Wednesday, September 5, 2007

Things to Come

So, I've officially made some b-day plans. I'm going to have people first come to my place followed by a bevy of bars in my 'hood. I don't have any definite things in mind and will probably just see what unfolds. I do want a pinata filled with plastic bottles of liquor, though. I went to a bbq on Labor Day and they had a pinata filled with an assortment of candy and condoms. I can't remember the last time I attended a party with a pinata. So, hopefully someone will get me this. And bake me a cake. As my mom always says, a birthday isn't a b-day without cake. I hope a bunch of acquaintances and strangers don't come to my bday. I don't want random people there. I like bdays because sometimes you get surprises. Right now I don't have any expectations so hopefully I won't be disappointed with anything. I also don't want to be puking my guts out at the end of the night. I also want all of my guys to come and fight over me. I have another friend having a b-day party that night and I think it'd be cool if we combined them at the end of the night. I do wish my friend from Kentucky could come. She's turning 30 48 hrs before me but she lives too far away. She's supposed to come here in a few weeks anyway. I keep thinking about this 30 thing. I'm not as terrified as I thought I'd be. I mean, today my boss at Time Out was like: "Are you of age?" I was stunned. I'm like: "I'm turning 30 next week!" At least I still look young. Here I am almost 30 and I'm interning. I'm still living with people (although I have lived alone before). I'm still poor and struggling and not doing what I want full-time. I'm single with no hopes of ever settling down. Most of my friends are younger than me. I owe my mom money. I've never been overseas.Ugh. On the bright side, I still apparently look young and am at the prime of my life. I did live in L.A for 5 years which is more than most people I know can say. I know a lot of people who've never been there. I suppose it could be much worse but it also could be better. At least I'm not still stuck in Ohio living at home like my brother. I guess all I want is for everything to come together somehow. I really want a job at Time Out or a similar publication. I feel like I really deserve it and am good at what I do.

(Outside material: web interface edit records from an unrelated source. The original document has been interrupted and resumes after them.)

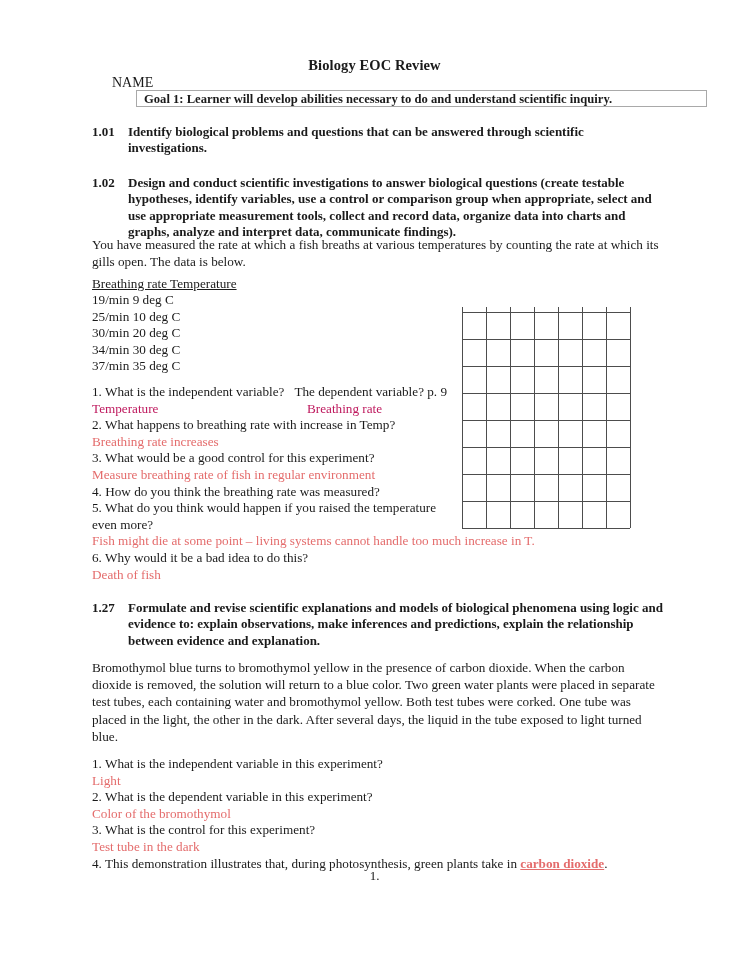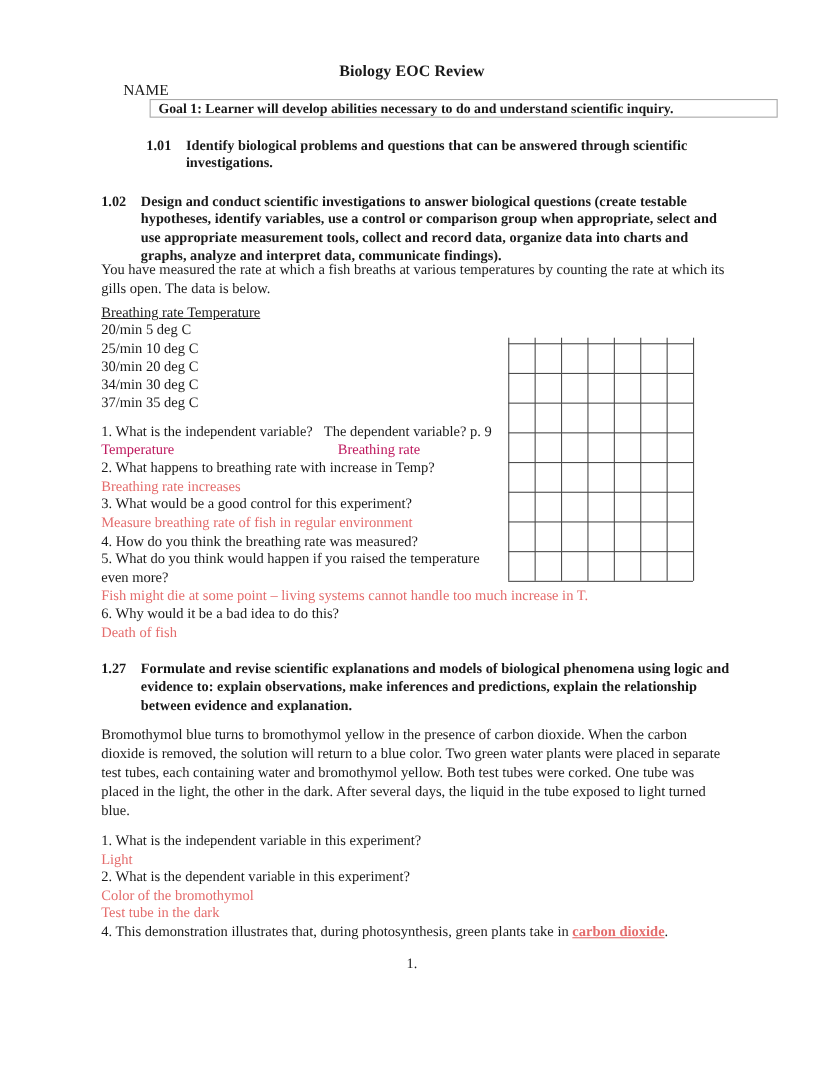--- a/index.html
+++ b/index.html
@@ -74,21 +74,21 @@
     line-height: 16.4px;
   }
   .obj .num {
     position: absolute;
     left: 0; top: 0;
   }
   .obj .body {
     display: block;
     margin-left: 36px;
   }
-  #obj-101 { left: 92px; top: 108px; width: 520px; margin-left: 41px; }
+  #obj-101 { left: 92px; top: 108px; width: 520px; }
   #obj-102 { left: 92px; top: 159px; width: 572px; }
   #obj-103 { left: 92px; top: 584px; width: 572px; }
 
   .para {
     position: absolute;
     font-size: 13.2px;
     line-height: 17.2px;
     text-align: left;
   }
   #para-fish { left: 92px; top: 220px; width: 575px; }
@@ -188,21 +188,21 @@
 
   <div class="obj" id="obj-102">
     <span class="num">1.02</span>
     <span class="body">Design and conduct scientific investigations to answer biological questions (create testable hypotheses, identify variables, use a control or comparison group when appropriate, select and use appropriate measurement tools, collect and record data, organize data into charts and graphs, analyze and interpret data, communicate findings).</span>
   </div>
 
   <div class="para" id="para-fish">You have measured the rate at which a fish breaths at various temperatures by counting the rate at which its gills open.   The data is below.</div>
 
   <div class="data-block">
     <div class="data-head">Breathing rate Temperature</div>
-    <div class="data-row">20/min 5 deg C</div>
+    <div class="data-row">19/min 9 deg C</div>
     <div class="data-row">25/min 10 deg C</div>
     <div class="data-row">30/min 20 deg C</div>
     <div class="data-row">34/min 30 deg C</div>
     <div class="data-row">37/min 35 deg C</div>
   </div>
 
   <div class="qa" id="qa-fish">
     <div class="q q-inline"><span>1. What is the independent variable?</span><span class="q1-gap"></span><span>The dependent variable? p. 9</span></div>
     <div class="a-row-split"><span>Temperature</span><span class="a-right">Breathing rate</span></div>
     <div class="q">2. What happens to breathing rate with increase in Temp?</div>
@@ -241,19 +241,20 @@
     <span class="body">Formulate and revise scientific explanations and models of biological phenomena using logic and evidence to: explain observations, make inferences and predictions, explain the relationship between evidence and explanation.</span>
   </div>
 
   <div class="para" id="para-bromo">Bromothymol blue turns to bromothymol yellow in the presence of carbon dioxide. When the carbon dioxide is removed, the solution will return to a blue color. Two green water plants were placed in separate test tubes, each containing water and bromothymol yellow. Both test tubes were corked. One tube was placed in the light, the other in the dark. After several days, the liquid in the tube exposed to light turned blue.</div>
 
   <div class="qa" id="qa-bromo">
     <div class="q">1. What is the independent variable in this experiment?</div>
     <div class="a">Light</div>
     <div class="q">2. What is the dependent variable in this experiment?</div>
     <div class="a">Color of the bromothymol</div>
+    <div class="q">3. What is the control for this experiment?</div>
     <div class="a">Test tube in the dark</div>
     <div class="q"><span>4. This demonstration illustrates that, during photosynthesis, green plants take in </span><span class="link-red">carbon dioxide</span><span>.</span></div>
   </div>
 
   <div class="page-num">1.</div>
 
 </div>
 
 </body></html>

It was always my dream to write for Entertainment Weekly and I think Time Out has very similar content and style. Now only if I could get paid for it.

My college days keep coming back to me. I mentioned how I met a guy at Time Out last week who went to my school. Today a girl Myspaced me wanting me to discuss how my experiences at Ohio University translated into me living in Chicago, or something like that. She too went to O.U. There must be some weird Chicago-Ohio University connection. A few weeks ago I saw a guy walking down the street with a O.U shirt on. I used to work with a girl who also went to school there. Ah, O.U. So long ago. Another random thing happened today. Apparently Ex Boyfriend is going to be in NY the same weekend as me. He's visiting his sister. I don't think we'll meet up because my friends hate him and his family hates me. Ironically enough, the last time he was in NY was with me 5 years ago. I told him to book the same flight. That'd be interesting.

Tomorrow night I'm going to a 3 hour open bar. That sounds a bit excessive. I mean, I haven't drank in two days! Hopefully my friend will come as I haven't seen this person in almost 2 weeks. That's a long time for me. Life is hard.